I should do something for him, too. He deserves it just as much because he works just as hard as I do to care for Willow. I have no clue what he should get, though. He's too good for basically anything in this world. Too bad I can't write or draw like he can. I'll figure something out. All in due time.

****

"Please, Haymitch," I beg, dramatically tugging on his arm. "I know she's entirely and completely too much to handle, but it would mean the absolute world to me if you watched her tonight." She's by far the easiest baby in the world, but it never hurts to suck up to Haymitch.

He rolls his eyes, giving me a smirk. He knows that I know he adores watching her, but he always pretends it's such a daunting task for him to do. I think it makes him ecstatic to see me and Peeta happy, even though he would almost never admit it aloud; it was such a long and arduous journey to get here, and we could both have easily ended up dead or alone, but instead we're happily married with a sweet baby girl. We owe that happiness in large part to Haymitch since he has protected us basically ever since the first Games. I also think that he feels like a father to us and a grandfather to Willow. That makes me happy since he couldn't have his own family by blood. I feel the same way about him. "I guess I can watch her. I'm not doing anything else," he replies, stretching his arms above his head.

"Thank you," I tell him seriously. "I appreciate it. Peeta and I need some alone time, and I'm going to do something special for him, so this works out really well. Only I haven't figured out what I'm going to do for him yet." I bite my lip, glancing away. Figuring out what to do for him is on the top of my list of priorities. Maybe I should've figured out what I was doing before asking Haymitch to babysit, but it'll come to me. Hopefully.

"Well, deciding that may be a little helpful," he says sarcastically.

"Gee, thanks. I never would've figured that out." I sit there for a moment, contemplating. Peeta and I have done so many different things throughout the years that I don't really know what to do anymore. Prim would, though. She always was such a kind, loving soul. Like our father, who was a bit of a romantic himself. I'm suddenly hit with such a strong pang of sadness at the thought of my little duck that I have to leave.

Standing up, I press a kiss to Haymitch's cheek, thanking him again and walking out the door. I'm halfway to her grave before I realize that that's where my feet are taking me.

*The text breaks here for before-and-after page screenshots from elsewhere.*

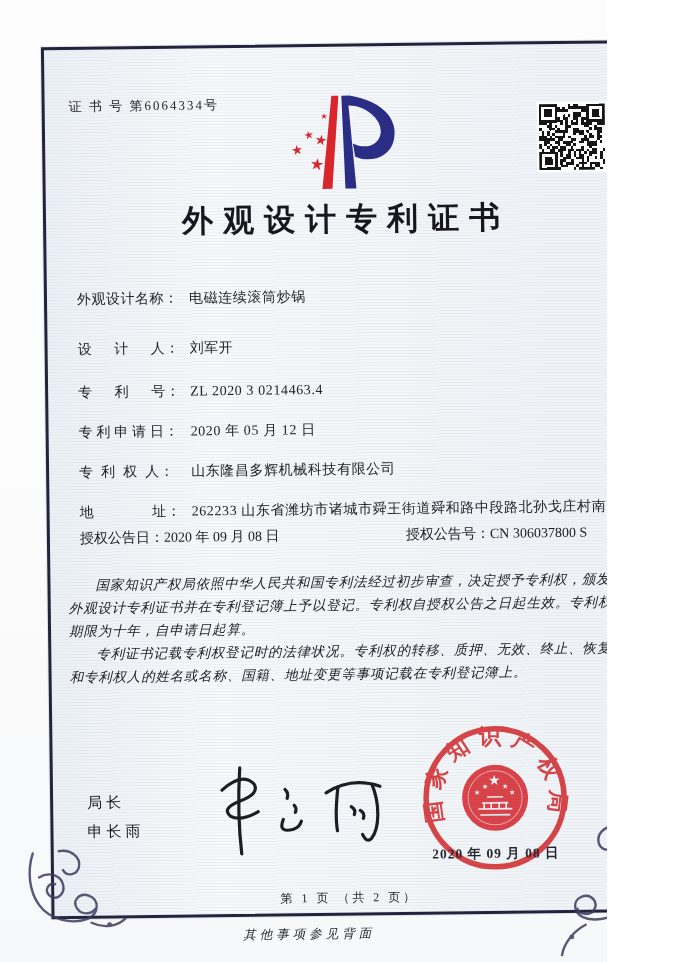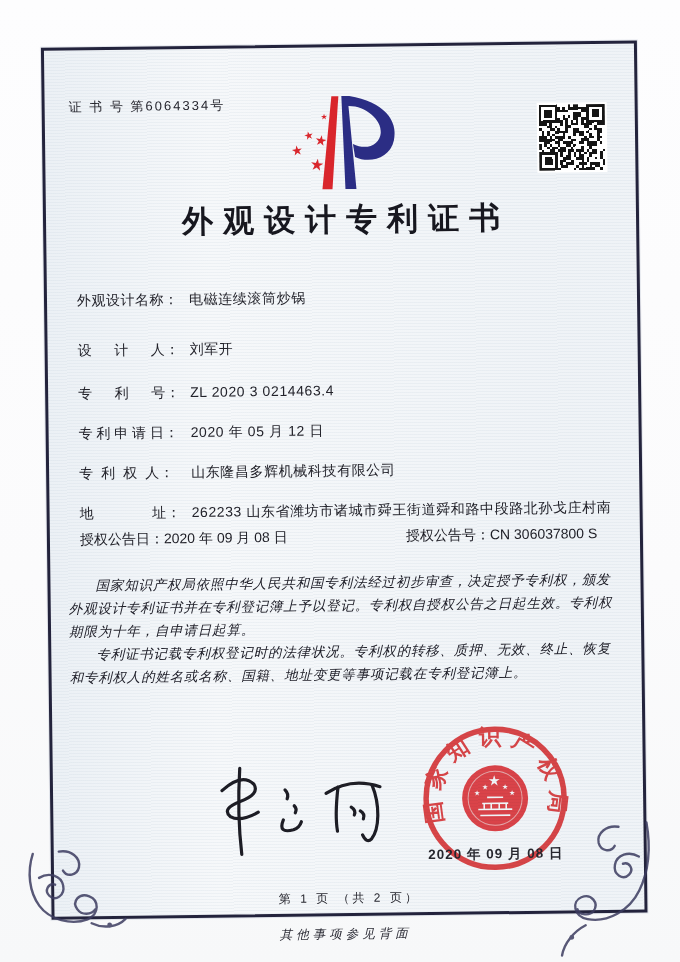--- a/index.html
+++ b/index.html
@@ -1,19 +1,19 @@
 <!DOCTYPE html>
 <html><head>
 <meta charset="utf-8">
 <style>
   html,body{margin:0;padding:0;background:#ffffff;}
   .photo{
-    position:relative;width:680px;height:962px;overflow:hidden;
+    position:relative;width:607px;height:962px;overflow:hidden;
     background:linear-gradient(180deg,#fdfdfe 0%,#fbfbfc 60%,#f7f8f9 100%);
-    font-family:Liberation Sans, sans-serif;color:#1c1c24;
+    font-family:Liberation Serif, serif;color:#1c1c24;
   }
   .rot{position:absolute;inset:0;transform:rotate(-0.7deg);transform-origin:52% 48%;}
   .frame{
     position:absolute;left:46px;top:44px;width:596px;height:872px;
     border:3px solid #23233c;box-sizing:border-box;
     background-color:#f6f8fa;
     background-image:
       repeating-linear-gradient(0deg, rgba(173,190,205,.13) 0 1px, rgba(255,255,255,0) 1px 3px),
       linear-gradient(90deg, rgba(216,226,236,.35) 0%, rgba(255,255,255,0) 28%, rgba(222,230,238,.28) 88%);
     box-shadow:0 0 0 1px rgba(210,215,225,.6);
@@ -446,20 +446,24 @@
           <span class="grant-pair first"><span>授权公告日：</span><span>2020 年 09 月 08 日</span></span>
           <span class="grant-pair"><span>授权公告号：</span><span>CN 306037800 S</span></span>
         </div>
       </div>
 
       <div class="paras">
         <p>国家知识产权局依照中华人民共和国专利法经过初步审查，决定授予专利权，颁发外观设计专利证书并在专利登记簿上予以登记。专利权自授权公告之日起生效。专利权期限为十年，自申请日起算。</p>
         <p>专利证书记载专利权登记时的法律状况。专利权的转移、质押、无效、终止、恢复和专利权人的姓名或名称、国籍、地址变更等事项记载在专利登记簿上。</p>
       </div>
 
+      <div class="signer">
+        <div>局长</div>
+        <div>申长雨</div>
+      </div>
 
       <svg class="sig" width="200" height="100" viewBox="0 0 200 100">
         <g fill="none" stroke="#1d1d25" stroke-width="3.2" stroke-linecap="round" stroke-linejoin="round">
           <path d="M52,8 C50,36 50,66 53,94"></path>
           <path d="M34,30 Q54,12 66,24 Q72,34 52,41 Q33,48 42,56 Q52,62 70,52"></path>
           <path d="M97,30 q4,4 2,9"></path>
           <path d="M106,46 q3,3 1,7"></path>
           <path d="M95,60 q-6,14 10,10 q6,-2 8,-8"></path>
           <path d="M138,34 Q163,18 192,28"></path>
           <path d="M150,28 C148,44 147,60 149,72"></path>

I wonder what she would be like now. She would love the world as it is now - no fear or hunger. She would be a doctor, I think. Married to the love of her life, maybe with some kids tugging on her legs. The thought makes me smile. She deserved that and more. But that thought helps remind me to appreciate what I have with Peeta and to not take it for granted like I did when we were seventeen.

God, we were so young. I felt about a million years old then, and I know Peeta did too, but we were children! Children who grew up too fast with no say in the matter. I can't imagine Willow having to go through anything like that.

When I finally reach Prim's grave, I brush off the dirt and leaves blown on it. I do the same for my father's. Then I just stand there, staring at their names, feeling the breeze tickle my face.

Being here gives me a sense of comfort. I know that there are only headstones, that there were no bodies to bury, so it shouldn't comfort me, but it does. I suppose it's because their presence is so strong within the district and the many different things that remind me of them here. Or maybe I've just tricked myself into thinking that there's actually something buried here to make myself feel better. Whatever the case, it works. I always feel better after coming here.